A fotografia mobile – captada e editada com dispositivos móveis
favoreceu a captura dos momentos únicos e irrepetíveis que acontecem num tempo e num espaço definidos pelos relógios e geografias. A discrição do smartphone liberta o fotógrafo do constrangimento que uma câmara comum provoca. A rua não se sente ameaçada por um dispositivo que todos trazem no bolso e, por isso, o fotógrafo conhece uma nova liberdade.

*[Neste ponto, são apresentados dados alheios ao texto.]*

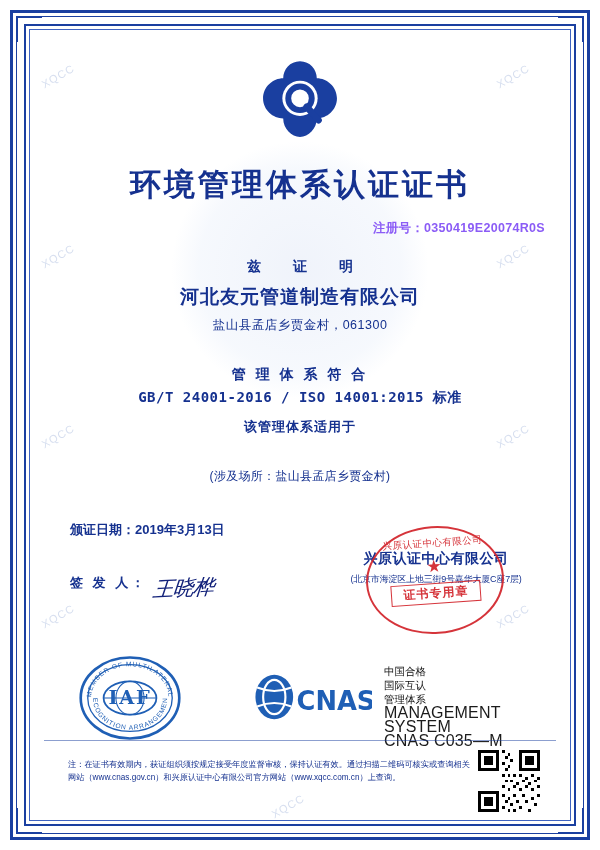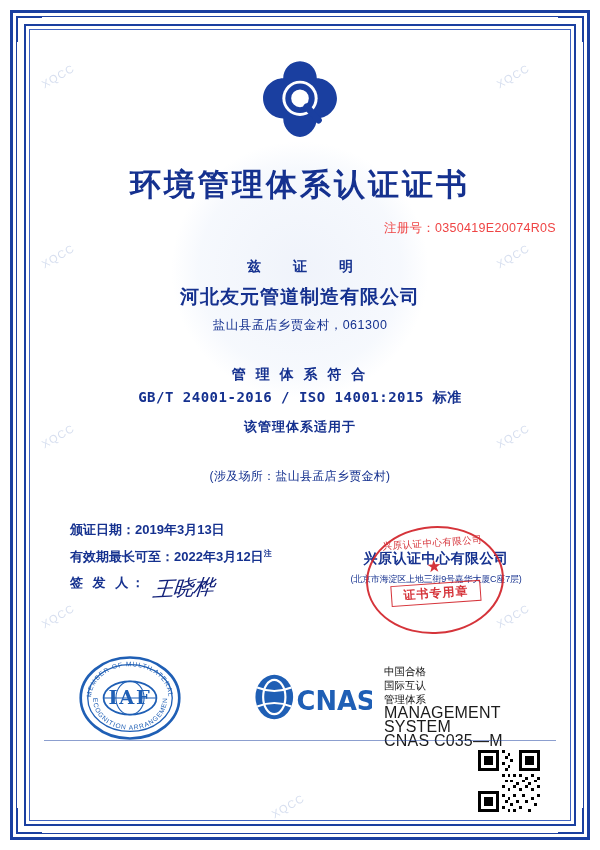"注册号：0350419E20074R0S" .reg-no { color: #ef4444 -> #8b5cf6; font-weight: normal -> bold; right: 10px -> 21px }
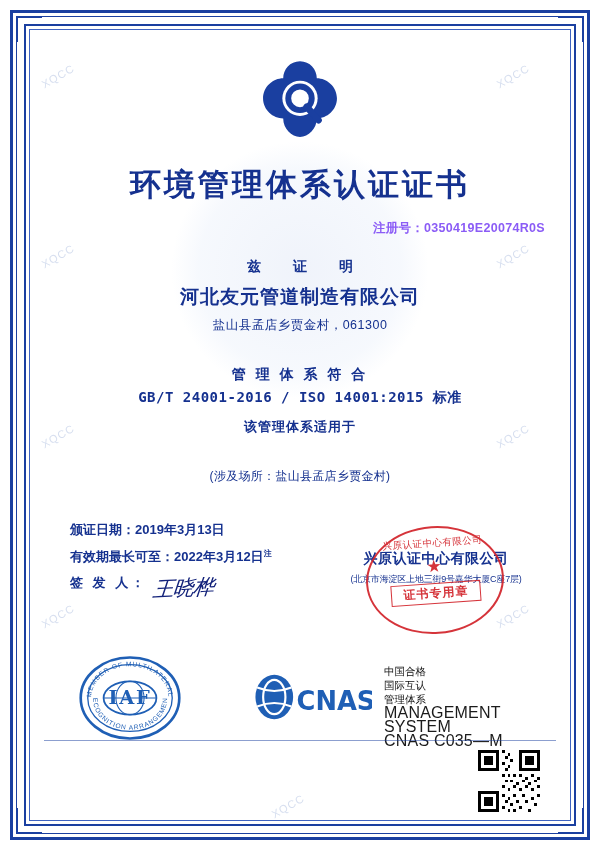"有效期最长可至：2022年3月12日注" div { html: <div> <span>有效期最长可至：</span><span>2022年3月12日</span><span>注</span> </div> -> none }
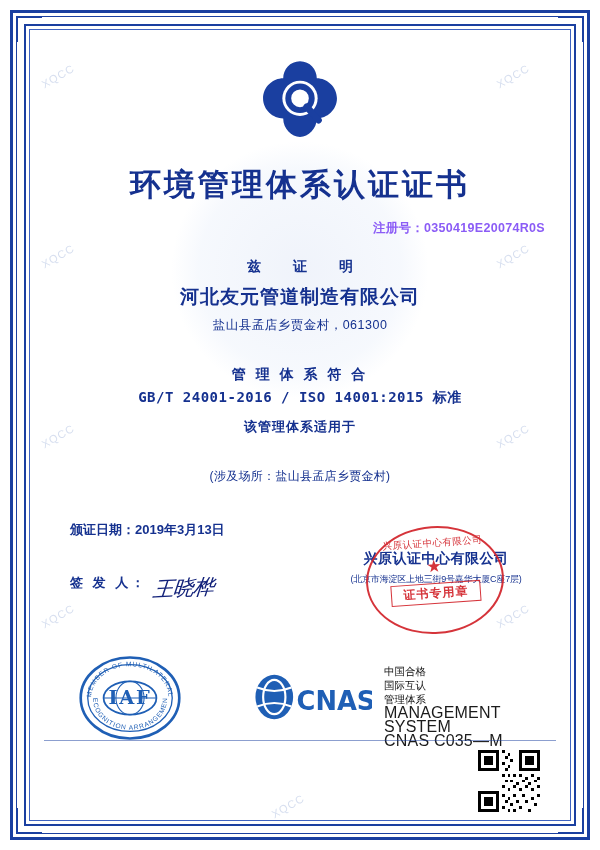"注：在证书有效期内，获证组织须按规定接受年度监督审核，保持认证有效。通过扫描二维" div.footer-note { html: none -> <div>注：在证书有效期内，获证组织须按规定接受年度监督审核，保持认证有效。通过扫描二维码可核实或查询相关网站（www.cnas.gov.cn）和兴原认证中心有限公司官方网站（www.xqcc.com.cn）上查询。</div> }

A sua invisibilidade favorece a captura do instante sem o perturbar: um beijo, um sono, um choro, um olhar cúmplice, um grito.
Na Fotografia de Rua – que não é fotografia de arquitetura - o elemento mais marcante é o ser humano que pode ser presente por uma sombra ou silhueta indistinta, quase um fantasma, ou de forma manifesta integrado numa multidão, num grupo, ou solitário a remoer pensamentos. O cenário pode variar, dos lugares frios e agrestes aos lugares quentes e relaxados mas as vidas humanas regem-se pelas mesmas necessidades que se manifestam em comportamentos que a Fotografia de Rua retrata: a descansar, a trabalhar, a brincar, a comer, a ler, a rezar, a dançar, a dormir, a rir ou a chorar ...
É este mundo diverso e colorido pelas diferenças e semelhanças que manifesta de forma mais genuína a Humanidade.